Immigrants at Center of School Safety Battle in Brewster

Leah Rae and Diana Bellettieri, Journal News (White Plains, NY), Dec. 11, 2005

Recent trespassing incidents in Brewster have opened a new torrent of complaints about illegal immigration in the suburbs — this time from parents of elementary schoolchildren.

“There isn’t a parent I’ve spoken to who isn’t absolutely outraged at what’s going on — and scared,” said Kara Garecht, who has a daughter at Garden Street School in Brewster and lives in Southeast.

A drunken man was found unconscious behind the hilltop school during the day Oct. 31, prompting the assignment of a sheriff’s deputy to begin standing guard there. Although police haven’t specified the man’s immigration status, the incident has been a focal point for anger about illegal immigrants. Garden Street School, with children in kindergarten through third grade, is next to woods where immigrant day laborers have been found living outdoors.

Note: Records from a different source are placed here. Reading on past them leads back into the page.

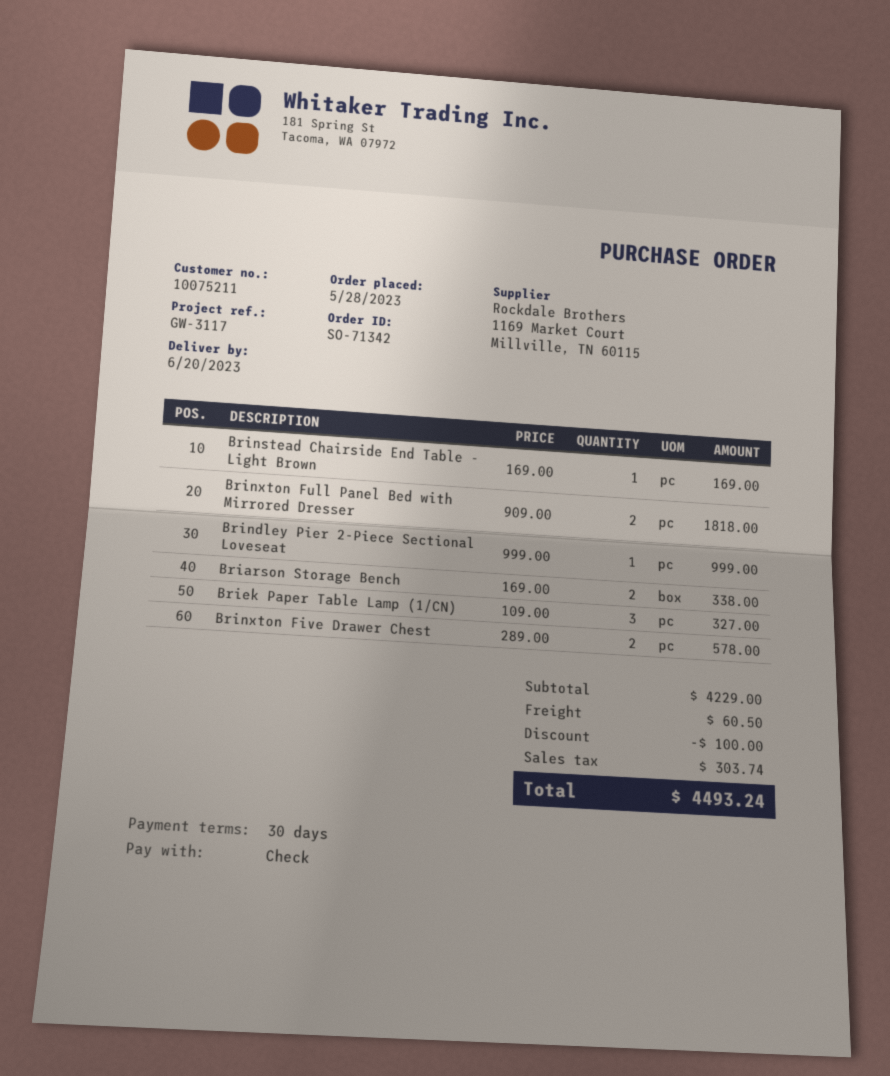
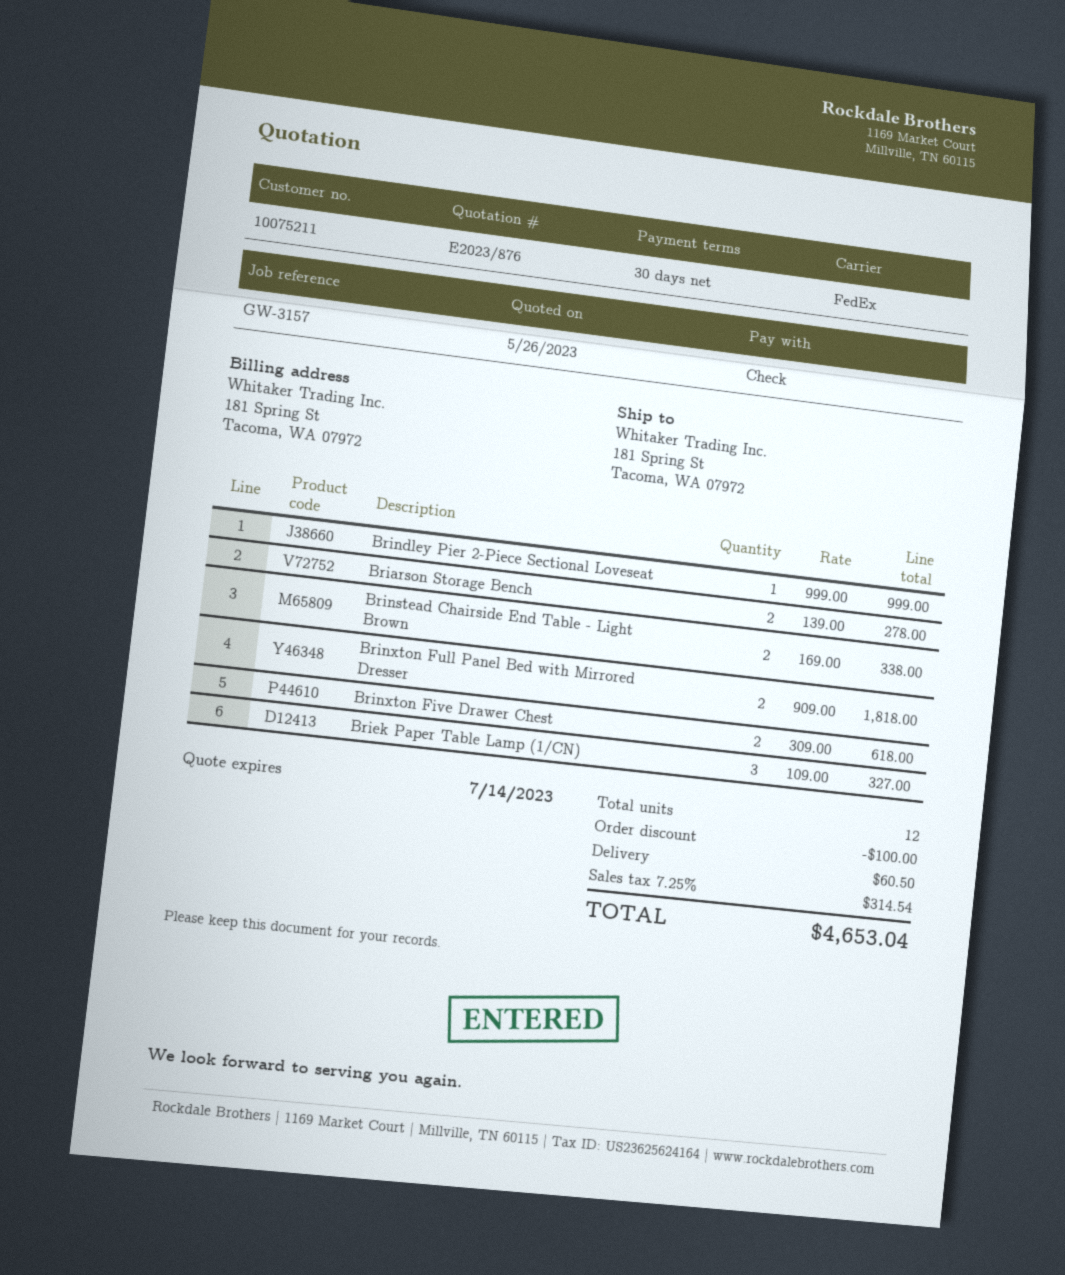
reference: GW-3117 -> GW-3157
Brinstead Chairside End Table - Light Brown: 1 x 169.00 = 169.00 -> 2 x 169.00 = 338.00
Briarson Storage Bench: 2 x 169.00 = 338.00 -> 2 x 139.00 = 278.00
Brinxton Five Drawer Chest: 2 x 289.00 = 578.00 -> 2 x 309.00 = 618.00
tax: 303.74 -> 314.54
total: 4493.24 -> 4653.04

“You don’t know who they are, what they are,” Garecht said, referring to undocumented immigrants. “You give them a ticket, a summons . . . they give a phony name, and there’s absolutely no way to track these people.”

{snip}

Brewster is among many communities — Danbury, Conn.; Herndon, Va., and Brookhaven in Suffolk County, for example — where an outcry over local problems has overlapped immigration complaints. Hundreds of Hispanic day laborers gather along Brewster’s Main Street each morning to look for work.

{snip}

In public comments, residents of Brewster and Southeast portrayed the village’s downtown as a place where shoppers felt intimidated by the crowds of day laborers, where public drunkenness was common, and where longtime residents were still hoping for changes such as a reopening of the Cameo theater.

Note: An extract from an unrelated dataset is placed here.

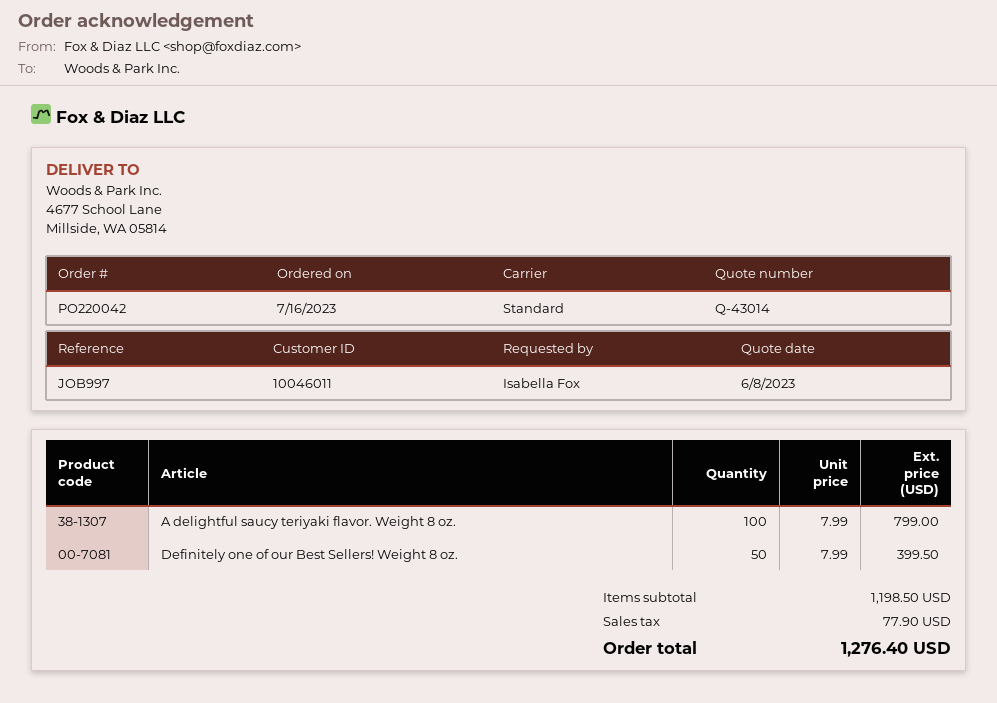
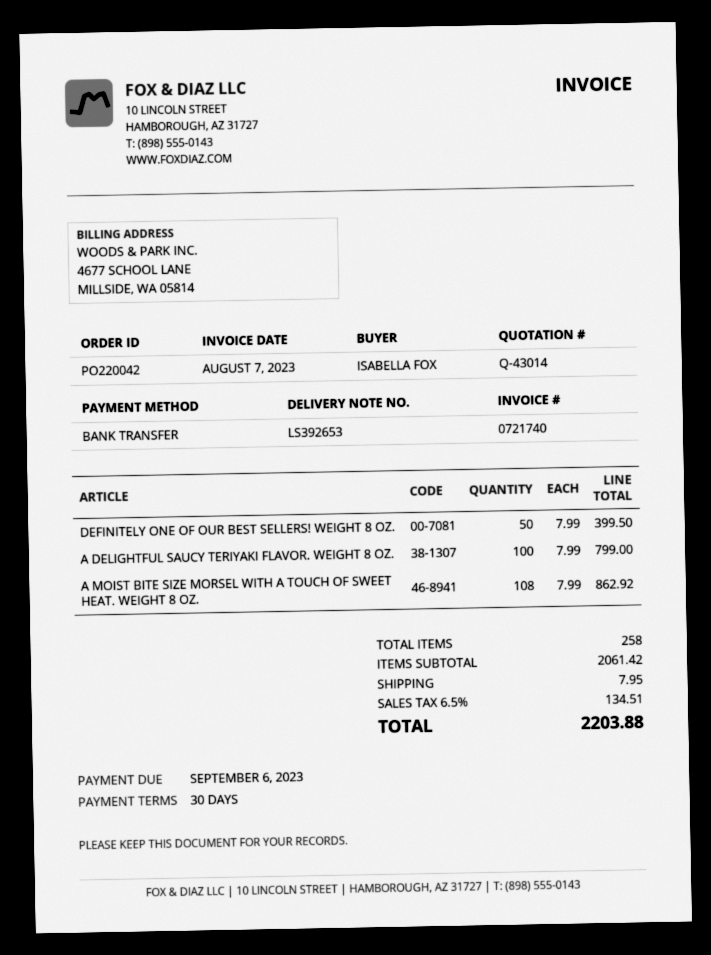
A MOIST BITE SIZE MORSEL WITH A TOUCH OF SWEET HEAT. WEIGHT 8 OZ.: none -> 108 x 7.99 = 862.92
subtotal: 1198.50 -> 2061.42
shipping: none -> 7.95
tax: 77.90 -> 134.51
total: 1276.40 -> 2203.88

When someone in the crowd asserted that everyone, in some way, had used immigrant day labor, he was answered with shouts of “No!”

Brewster resident Dwight Yee, who runs a jewelry shop on Main Street, called for a greater police presence downtown but warned against prejudice underlying the safety debate. Speakers at a Southeast Town Board meeting Dec. 1 argued that day laborers should be deported to their native countries, he said.

“These guys are looking for work. If they’re here, what are you going to do? Chase them out and send them to Danbury? Then on Saturday morning all the Brewster people have to run over to Danbury to pick them up to go fix their lawns,” he said.

“So they want it, but not in their backyard. If it were a bunch of white guys, there would be no problem. But if it’s a bunch of Guatemalans, all of a sudden everybody’s up in arms.”